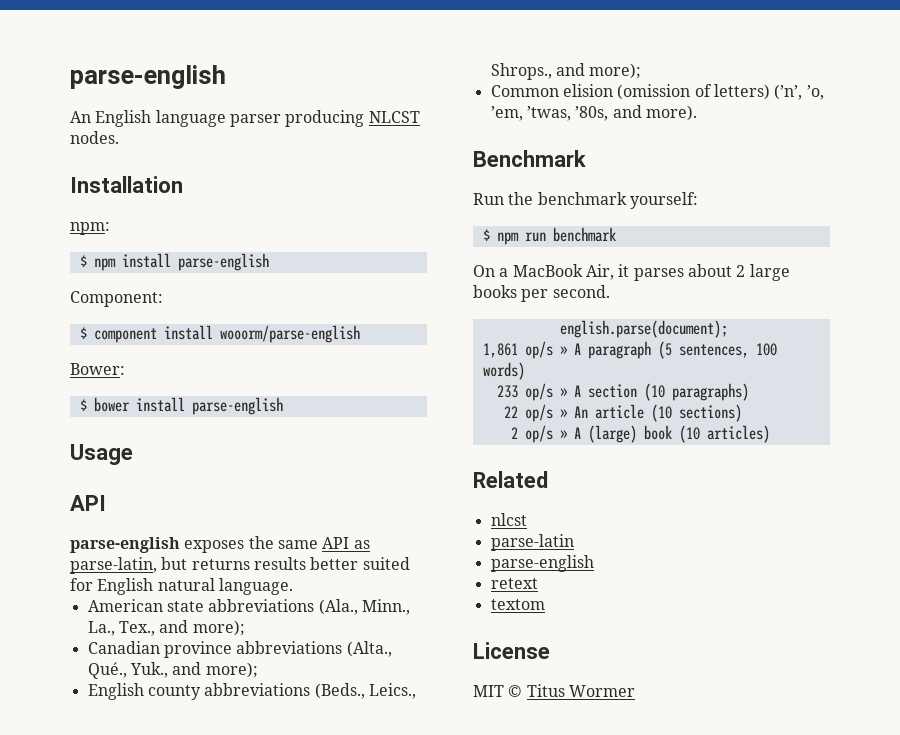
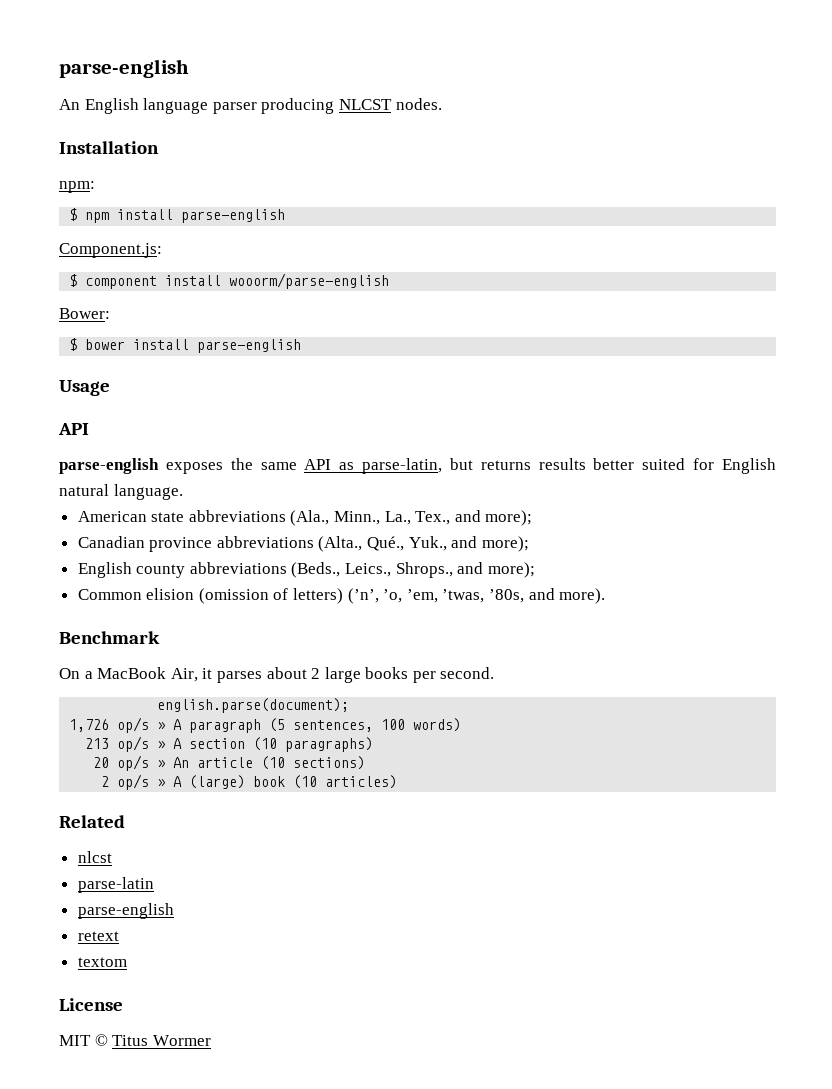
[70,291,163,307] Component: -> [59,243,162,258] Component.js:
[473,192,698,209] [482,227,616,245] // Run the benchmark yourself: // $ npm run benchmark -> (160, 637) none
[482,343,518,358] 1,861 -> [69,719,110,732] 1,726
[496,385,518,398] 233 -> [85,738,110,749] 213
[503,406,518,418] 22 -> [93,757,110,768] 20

++++++++++

# WORK TO COMPLETE
Set down exactly the lines from the one that contains "[482,343,518,358] 1,861 ->" to the final line above, both included, and nothing more.

# YOUR SOLUTION
[482,343,518,358] 1,861 -> [69,719,110,732] 1,726
[496,385,518,398] 233 -> [85,738,110,749] 213
[503,406,518,418] 22 -> [93,757,110,768] 20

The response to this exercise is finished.